STATA 17.0 software was used for data analysis. The hazard ratio (HR) and its 95% confidence interval (CI) were used as effect analysis statistics for PFS and OS. The odds ratio (OR) and its 95% CI were used as effect analysis statistics for ORR and adverse events (AEs). The results were presented using forest plots. Cochran’s Q test and I2 statistic were used to assess heterogeneity. If P>0.05 or I2<50%, a fixed-effect model was used. Otherwise, a random-effects model was used for analysis. The α=0.05 and P<0.05 indicated a statistically significant difference.


Results

Literature screening

A total of 272 relevant studies were obtained through the above search. Endnote was used to exclude duplicate literature, and after reading the titles and abstracts, literature such as reviews, non-first-line treatments, and could not be used to extract valid data were excluded.

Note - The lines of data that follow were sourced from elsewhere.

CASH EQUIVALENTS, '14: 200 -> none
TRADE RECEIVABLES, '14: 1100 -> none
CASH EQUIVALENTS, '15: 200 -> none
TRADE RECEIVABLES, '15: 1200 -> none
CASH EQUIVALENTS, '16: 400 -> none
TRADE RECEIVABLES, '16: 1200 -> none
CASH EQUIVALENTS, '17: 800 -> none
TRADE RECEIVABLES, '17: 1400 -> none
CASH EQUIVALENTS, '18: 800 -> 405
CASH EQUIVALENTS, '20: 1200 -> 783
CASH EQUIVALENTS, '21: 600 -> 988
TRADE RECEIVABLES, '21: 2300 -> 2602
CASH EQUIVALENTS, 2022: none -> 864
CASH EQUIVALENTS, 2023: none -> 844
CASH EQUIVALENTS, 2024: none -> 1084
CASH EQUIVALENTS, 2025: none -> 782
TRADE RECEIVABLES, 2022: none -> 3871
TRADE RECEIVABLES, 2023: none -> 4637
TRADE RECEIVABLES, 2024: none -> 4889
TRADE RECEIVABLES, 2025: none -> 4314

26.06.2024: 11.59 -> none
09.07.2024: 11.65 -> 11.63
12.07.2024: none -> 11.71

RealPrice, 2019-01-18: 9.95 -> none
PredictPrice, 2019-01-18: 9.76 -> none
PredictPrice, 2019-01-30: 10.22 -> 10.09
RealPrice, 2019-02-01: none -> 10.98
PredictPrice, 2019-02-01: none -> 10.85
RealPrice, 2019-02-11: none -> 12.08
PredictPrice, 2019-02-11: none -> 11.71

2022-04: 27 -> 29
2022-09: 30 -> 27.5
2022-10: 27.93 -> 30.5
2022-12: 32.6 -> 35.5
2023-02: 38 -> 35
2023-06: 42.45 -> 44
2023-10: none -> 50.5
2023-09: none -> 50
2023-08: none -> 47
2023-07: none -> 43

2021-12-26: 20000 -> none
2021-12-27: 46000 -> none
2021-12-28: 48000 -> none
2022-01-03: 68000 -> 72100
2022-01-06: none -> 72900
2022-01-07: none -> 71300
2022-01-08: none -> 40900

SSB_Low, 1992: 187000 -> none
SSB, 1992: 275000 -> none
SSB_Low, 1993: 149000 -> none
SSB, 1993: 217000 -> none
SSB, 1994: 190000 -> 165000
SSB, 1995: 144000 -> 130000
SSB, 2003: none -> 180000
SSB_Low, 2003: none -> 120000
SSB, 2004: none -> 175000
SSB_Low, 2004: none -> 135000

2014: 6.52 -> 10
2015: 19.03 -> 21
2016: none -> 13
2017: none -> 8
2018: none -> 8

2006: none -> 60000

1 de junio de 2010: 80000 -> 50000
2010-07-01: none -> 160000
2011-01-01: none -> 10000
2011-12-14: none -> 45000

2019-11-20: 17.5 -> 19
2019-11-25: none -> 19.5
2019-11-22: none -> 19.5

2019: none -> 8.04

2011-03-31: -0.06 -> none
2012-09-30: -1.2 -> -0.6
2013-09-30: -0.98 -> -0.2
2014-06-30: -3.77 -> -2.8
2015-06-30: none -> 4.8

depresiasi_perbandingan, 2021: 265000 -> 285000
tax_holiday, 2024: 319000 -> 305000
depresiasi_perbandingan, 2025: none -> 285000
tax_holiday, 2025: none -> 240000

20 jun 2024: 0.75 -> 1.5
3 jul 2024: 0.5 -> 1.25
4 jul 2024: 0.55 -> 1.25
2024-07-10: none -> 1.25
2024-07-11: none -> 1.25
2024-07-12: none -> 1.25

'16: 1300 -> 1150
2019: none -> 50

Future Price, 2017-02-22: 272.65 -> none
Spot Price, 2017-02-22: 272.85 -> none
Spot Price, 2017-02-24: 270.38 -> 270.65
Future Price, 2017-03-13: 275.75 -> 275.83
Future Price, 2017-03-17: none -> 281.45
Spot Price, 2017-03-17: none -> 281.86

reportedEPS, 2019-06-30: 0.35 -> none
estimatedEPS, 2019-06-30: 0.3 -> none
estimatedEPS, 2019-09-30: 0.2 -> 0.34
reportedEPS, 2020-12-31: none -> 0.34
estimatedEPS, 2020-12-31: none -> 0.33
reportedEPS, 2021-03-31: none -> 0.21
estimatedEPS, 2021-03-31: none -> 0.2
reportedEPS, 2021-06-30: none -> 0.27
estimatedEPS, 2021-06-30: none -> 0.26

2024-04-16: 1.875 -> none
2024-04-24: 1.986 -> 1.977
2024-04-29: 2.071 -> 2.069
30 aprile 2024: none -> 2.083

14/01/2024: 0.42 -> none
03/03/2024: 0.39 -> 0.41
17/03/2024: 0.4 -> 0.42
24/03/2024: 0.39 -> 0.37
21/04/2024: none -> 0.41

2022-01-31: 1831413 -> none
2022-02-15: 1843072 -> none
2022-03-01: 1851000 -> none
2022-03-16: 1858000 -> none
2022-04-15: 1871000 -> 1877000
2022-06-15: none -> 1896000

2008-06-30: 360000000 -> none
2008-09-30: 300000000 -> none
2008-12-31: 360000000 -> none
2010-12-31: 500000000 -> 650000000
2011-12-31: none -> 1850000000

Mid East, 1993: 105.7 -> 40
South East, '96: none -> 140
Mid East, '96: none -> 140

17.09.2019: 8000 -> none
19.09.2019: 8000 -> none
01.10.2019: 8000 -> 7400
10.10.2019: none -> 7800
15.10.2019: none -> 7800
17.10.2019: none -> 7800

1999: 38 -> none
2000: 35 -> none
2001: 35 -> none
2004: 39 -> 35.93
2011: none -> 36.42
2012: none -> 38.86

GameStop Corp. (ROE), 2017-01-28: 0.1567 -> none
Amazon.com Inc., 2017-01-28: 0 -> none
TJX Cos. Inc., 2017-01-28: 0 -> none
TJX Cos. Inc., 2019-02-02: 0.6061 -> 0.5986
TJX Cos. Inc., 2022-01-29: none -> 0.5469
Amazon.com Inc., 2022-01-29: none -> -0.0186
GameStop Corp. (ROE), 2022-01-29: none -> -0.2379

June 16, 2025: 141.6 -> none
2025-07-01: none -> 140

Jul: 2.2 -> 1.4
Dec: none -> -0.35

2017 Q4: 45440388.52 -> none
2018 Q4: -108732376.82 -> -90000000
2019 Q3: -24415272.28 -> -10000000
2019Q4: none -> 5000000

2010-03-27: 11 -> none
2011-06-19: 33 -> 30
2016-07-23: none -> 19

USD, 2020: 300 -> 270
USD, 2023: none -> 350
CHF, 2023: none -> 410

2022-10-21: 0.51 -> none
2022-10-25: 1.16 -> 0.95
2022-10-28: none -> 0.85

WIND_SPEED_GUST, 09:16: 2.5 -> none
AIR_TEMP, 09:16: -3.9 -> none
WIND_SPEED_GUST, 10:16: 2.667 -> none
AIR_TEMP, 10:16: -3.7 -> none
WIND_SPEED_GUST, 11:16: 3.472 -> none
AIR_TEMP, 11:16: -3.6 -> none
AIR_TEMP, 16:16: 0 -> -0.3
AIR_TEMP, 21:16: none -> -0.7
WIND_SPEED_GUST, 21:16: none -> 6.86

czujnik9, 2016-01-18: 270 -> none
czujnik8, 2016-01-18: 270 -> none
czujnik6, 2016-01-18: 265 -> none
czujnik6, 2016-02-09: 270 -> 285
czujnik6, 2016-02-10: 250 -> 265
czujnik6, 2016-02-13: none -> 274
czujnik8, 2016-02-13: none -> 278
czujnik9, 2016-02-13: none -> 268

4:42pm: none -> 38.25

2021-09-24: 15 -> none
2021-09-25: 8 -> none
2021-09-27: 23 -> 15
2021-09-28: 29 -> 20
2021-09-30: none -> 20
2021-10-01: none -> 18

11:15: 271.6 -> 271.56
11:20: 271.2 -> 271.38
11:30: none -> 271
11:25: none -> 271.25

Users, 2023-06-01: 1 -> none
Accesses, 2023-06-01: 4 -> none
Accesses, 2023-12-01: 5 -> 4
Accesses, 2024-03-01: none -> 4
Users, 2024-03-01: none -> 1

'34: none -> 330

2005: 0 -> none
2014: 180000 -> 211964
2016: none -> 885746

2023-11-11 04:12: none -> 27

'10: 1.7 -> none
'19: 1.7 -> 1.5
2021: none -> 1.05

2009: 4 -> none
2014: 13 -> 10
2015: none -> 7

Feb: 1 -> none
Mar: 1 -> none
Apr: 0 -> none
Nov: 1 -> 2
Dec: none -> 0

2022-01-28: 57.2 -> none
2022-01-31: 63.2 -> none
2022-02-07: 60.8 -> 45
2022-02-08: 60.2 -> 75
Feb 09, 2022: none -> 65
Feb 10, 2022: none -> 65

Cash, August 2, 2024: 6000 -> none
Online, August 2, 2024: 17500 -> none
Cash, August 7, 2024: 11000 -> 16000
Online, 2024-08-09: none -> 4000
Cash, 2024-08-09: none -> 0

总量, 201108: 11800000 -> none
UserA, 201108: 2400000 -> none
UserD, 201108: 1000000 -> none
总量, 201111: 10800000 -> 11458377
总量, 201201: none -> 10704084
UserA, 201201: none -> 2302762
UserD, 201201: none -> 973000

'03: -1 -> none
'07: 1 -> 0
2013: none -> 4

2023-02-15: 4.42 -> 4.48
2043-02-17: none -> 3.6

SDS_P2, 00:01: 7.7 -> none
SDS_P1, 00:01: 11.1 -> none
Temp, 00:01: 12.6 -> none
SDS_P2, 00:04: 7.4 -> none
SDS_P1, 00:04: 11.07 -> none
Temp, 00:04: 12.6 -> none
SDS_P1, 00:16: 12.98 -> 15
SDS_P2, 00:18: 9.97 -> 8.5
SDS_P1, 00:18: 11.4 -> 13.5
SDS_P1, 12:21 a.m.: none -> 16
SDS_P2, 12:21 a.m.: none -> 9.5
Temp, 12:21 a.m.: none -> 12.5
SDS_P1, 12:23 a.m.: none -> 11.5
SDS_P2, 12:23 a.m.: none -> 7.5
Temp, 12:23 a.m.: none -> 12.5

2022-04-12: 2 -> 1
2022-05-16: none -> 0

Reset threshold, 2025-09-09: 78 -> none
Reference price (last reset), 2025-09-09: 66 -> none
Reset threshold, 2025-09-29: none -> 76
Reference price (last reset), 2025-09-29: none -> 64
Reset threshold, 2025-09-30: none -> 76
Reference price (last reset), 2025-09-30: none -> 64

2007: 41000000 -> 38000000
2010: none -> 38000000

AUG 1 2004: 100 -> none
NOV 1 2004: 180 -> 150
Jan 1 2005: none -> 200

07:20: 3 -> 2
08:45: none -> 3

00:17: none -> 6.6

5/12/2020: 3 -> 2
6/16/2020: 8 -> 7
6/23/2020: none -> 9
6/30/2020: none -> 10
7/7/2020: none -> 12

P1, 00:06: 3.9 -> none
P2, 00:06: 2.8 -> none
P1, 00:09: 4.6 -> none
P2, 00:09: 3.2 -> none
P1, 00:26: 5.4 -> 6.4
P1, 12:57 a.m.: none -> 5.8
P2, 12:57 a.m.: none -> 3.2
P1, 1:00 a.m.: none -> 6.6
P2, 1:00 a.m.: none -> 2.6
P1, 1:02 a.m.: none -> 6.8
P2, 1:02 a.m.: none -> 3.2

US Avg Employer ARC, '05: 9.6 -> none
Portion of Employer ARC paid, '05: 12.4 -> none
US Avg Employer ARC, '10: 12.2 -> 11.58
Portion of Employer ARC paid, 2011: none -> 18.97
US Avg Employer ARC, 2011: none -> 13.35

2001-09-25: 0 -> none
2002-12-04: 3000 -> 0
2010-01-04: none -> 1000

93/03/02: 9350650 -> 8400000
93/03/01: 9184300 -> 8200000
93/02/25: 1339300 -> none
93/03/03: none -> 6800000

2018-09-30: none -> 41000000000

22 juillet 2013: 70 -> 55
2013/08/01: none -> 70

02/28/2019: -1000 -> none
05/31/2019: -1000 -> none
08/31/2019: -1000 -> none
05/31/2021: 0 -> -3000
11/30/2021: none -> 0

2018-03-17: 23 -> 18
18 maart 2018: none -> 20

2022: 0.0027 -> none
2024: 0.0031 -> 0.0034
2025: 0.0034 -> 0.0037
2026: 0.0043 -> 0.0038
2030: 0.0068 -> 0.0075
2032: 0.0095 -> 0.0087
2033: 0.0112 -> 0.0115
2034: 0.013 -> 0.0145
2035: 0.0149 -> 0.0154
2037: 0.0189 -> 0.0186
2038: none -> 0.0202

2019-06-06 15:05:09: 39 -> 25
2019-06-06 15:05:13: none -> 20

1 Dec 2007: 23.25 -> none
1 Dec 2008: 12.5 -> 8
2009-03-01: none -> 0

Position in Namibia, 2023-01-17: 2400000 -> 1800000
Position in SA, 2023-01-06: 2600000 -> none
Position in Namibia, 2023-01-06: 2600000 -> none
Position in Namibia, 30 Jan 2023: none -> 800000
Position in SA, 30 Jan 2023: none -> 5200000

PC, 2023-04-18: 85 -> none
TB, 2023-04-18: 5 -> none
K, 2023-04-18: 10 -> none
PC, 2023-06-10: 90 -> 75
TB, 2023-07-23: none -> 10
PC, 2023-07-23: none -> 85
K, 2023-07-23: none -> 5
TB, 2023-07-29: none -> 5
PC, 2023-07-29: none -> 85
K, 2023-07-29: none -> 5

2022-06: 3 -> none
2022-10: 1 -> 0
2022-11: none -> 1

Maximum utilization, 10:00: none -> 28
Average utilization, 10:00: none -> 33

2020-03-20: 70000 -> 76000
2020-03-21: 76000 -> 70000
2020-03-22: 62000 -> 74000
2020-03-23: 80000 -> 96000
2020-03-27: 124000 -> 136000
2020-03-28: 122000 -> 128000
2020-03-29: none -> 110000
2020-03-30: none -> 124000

Finally, after reading the full text, 10 articles were retained (Figure 2).

Figure 2 Flow diagram for selection of studies. ESMO, European Society of Medical Oncology; ASCO, American Society of Clinical Oncology; WCLC, World Conference on Lung Cancer; RCT, randomized controlled trial.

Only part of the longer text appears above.